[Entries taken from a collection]
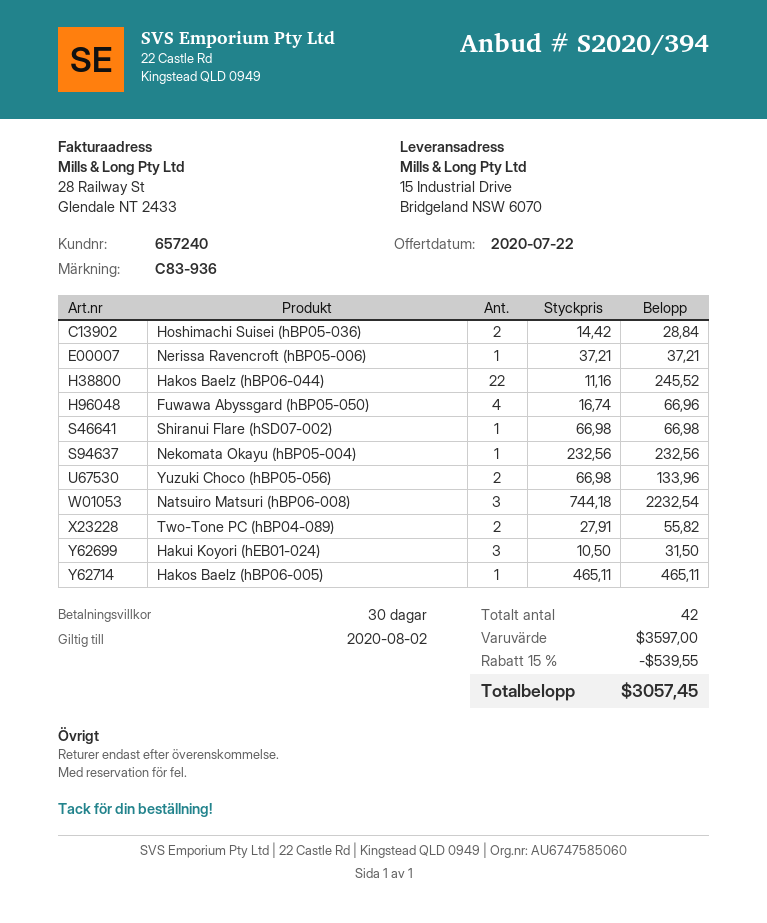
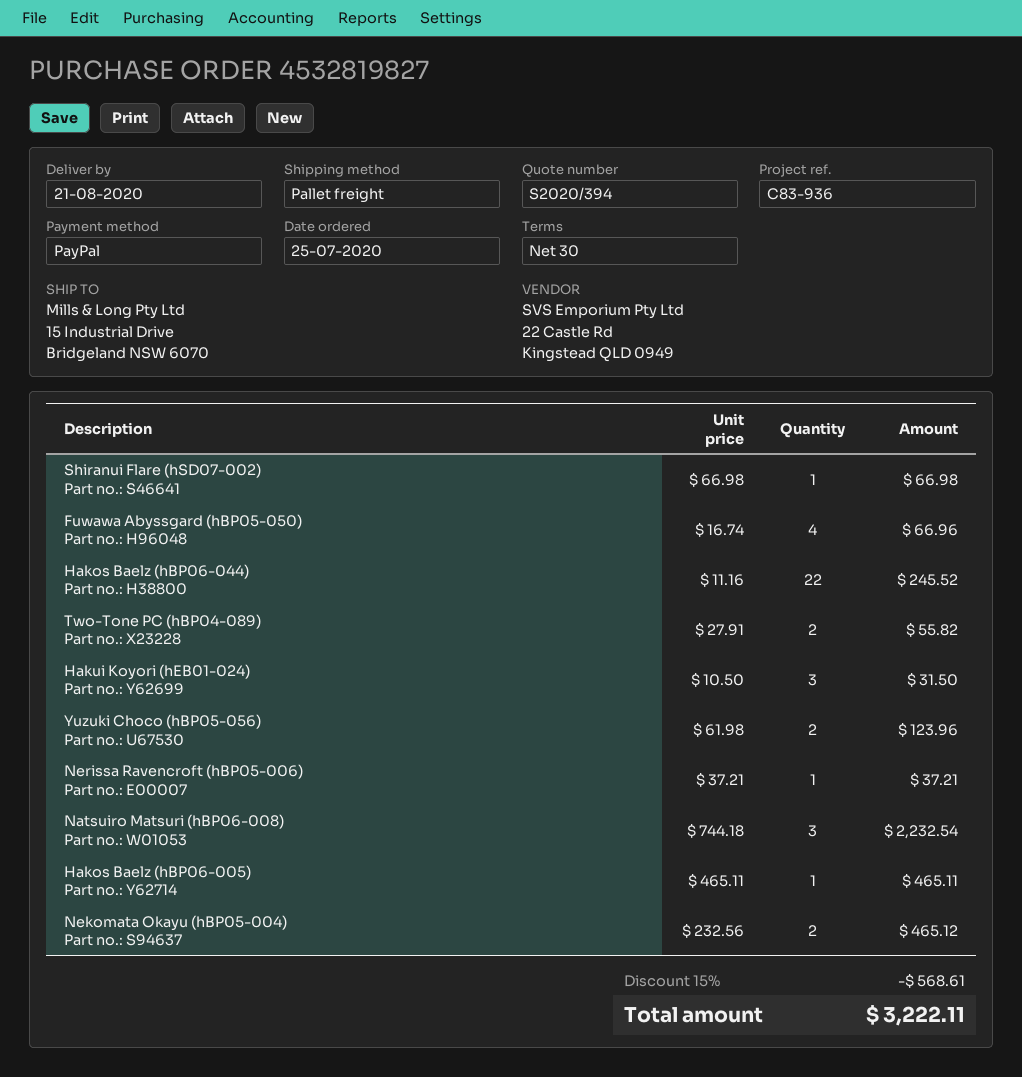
Hoshimachi Suisei (hBP05-036): 2 x 14.42 = 28.84 -> none
Nekomata Okayu (hBP05-004): 1 x 232.56 = 232.56 -> 2 x 232.56 = 465.12
Yuzuki Choco (hBP05-056): 2 x 66.98 = 133.96 -> 2 x 61.98 = 123.96
discount: 15% = 539.55 -> 15% = 568.61
total: 3057.45 -> 3222.11

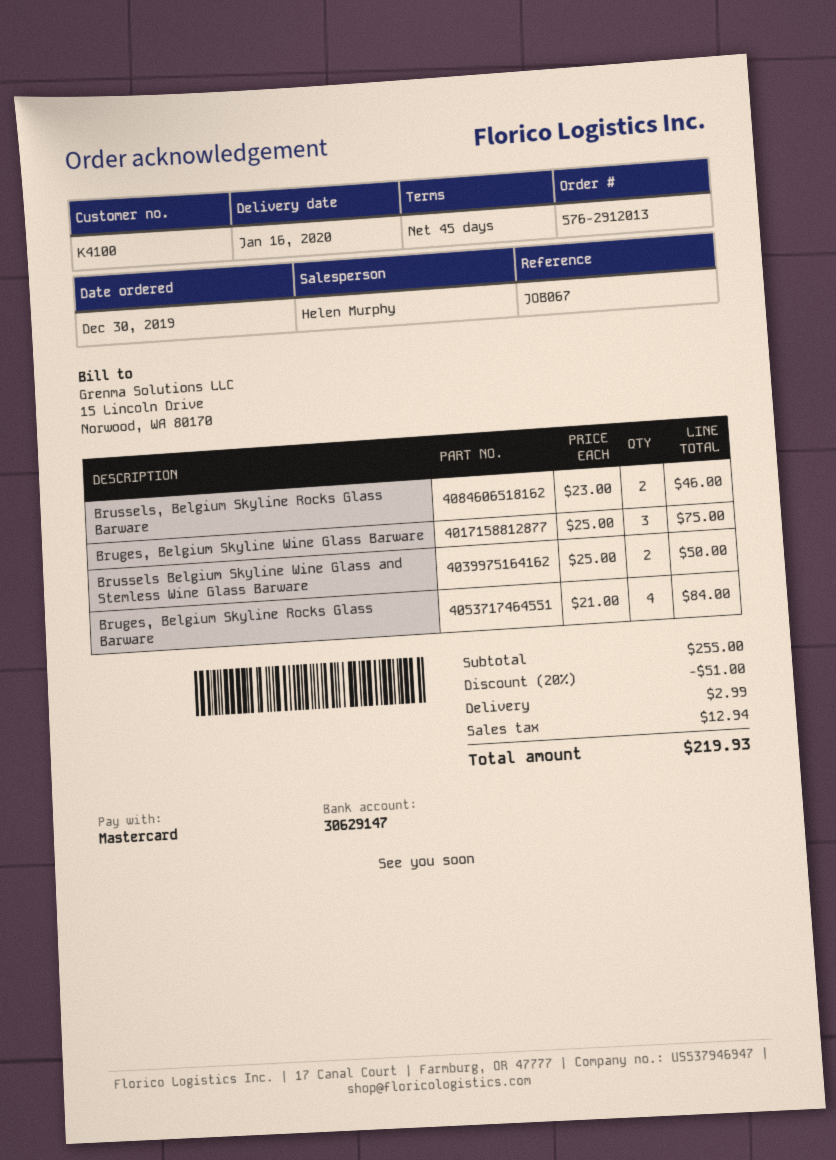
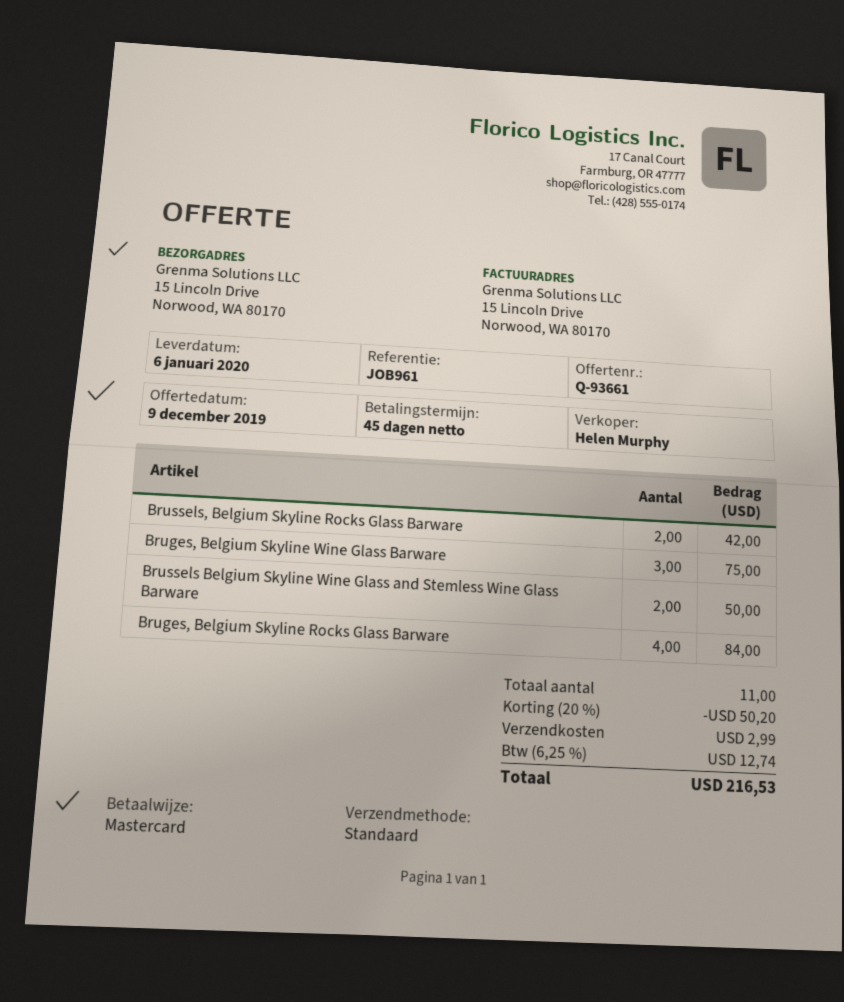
delivery date: 2020-01-16 -> 2020-01-06
reference: JOB067 -> JOB961
Brussels, Belgium Skyline Rocks Glass Barware: 2 for 46.00 -> 2 for 42.00
discount: 20% = 51.00 -> 20% = 50.20
tax: 12.94 -> 12.74
total: 219.93 -> 216.53

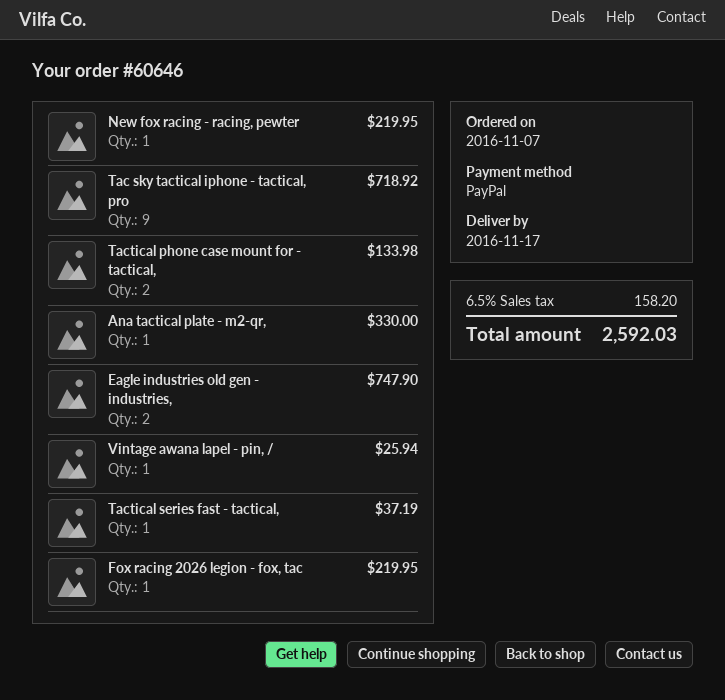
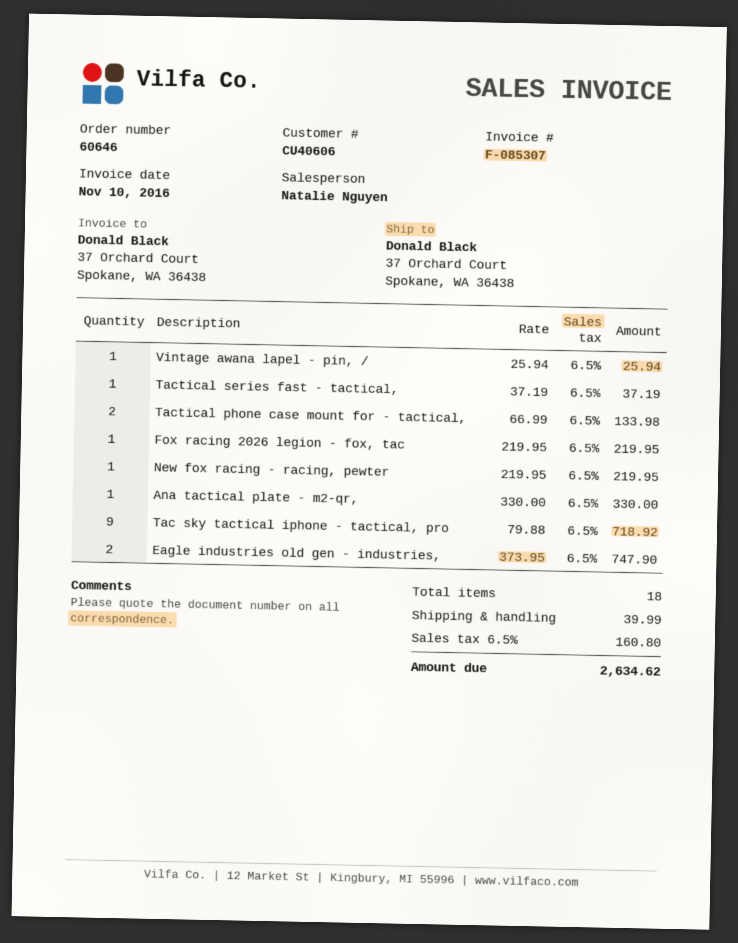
shipping: none -> 39.99
tax: 6.5% = 158.20 -> 6.5% = 160.80
total: 2592.03 -> 2634.62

> Problem
The records above need to be restated word for word, with the pictures left out.

> Response to this task
Hoshimachi Suisei (hBP05-036): 2 x 14.42 = 28.84 -> none
Nekomata Okayu (hBP05-004): 1 x 232.56 = 232.56 -> 2 x 232.56 = 465.12
Yuzuki Choco (hBP05-056): 2 x 66.98 = 133.96 -> 2 x 61.98 = 123.96
discount: 15% = 539.55 -> 15% = 568.61
total: 3057.45 -> 3222.11

delivery date: 2020-01-16 -> 2020-01-06
reference: JOB067 -> JOB961
Brussels, Belgium Skyline Rocks Glass Barware: 2 for 46.00 -> 2 for 42.00
discount: 20% = 51.00 -> 20% = 50.20
tax: 12.94 -> 12.74
total: 219.93 -> 216.53

shipping: none -> 39.99
tax: 6.5% = 158.20 -> 6.5% = 160.80
total: 2592.03 -> 2634.62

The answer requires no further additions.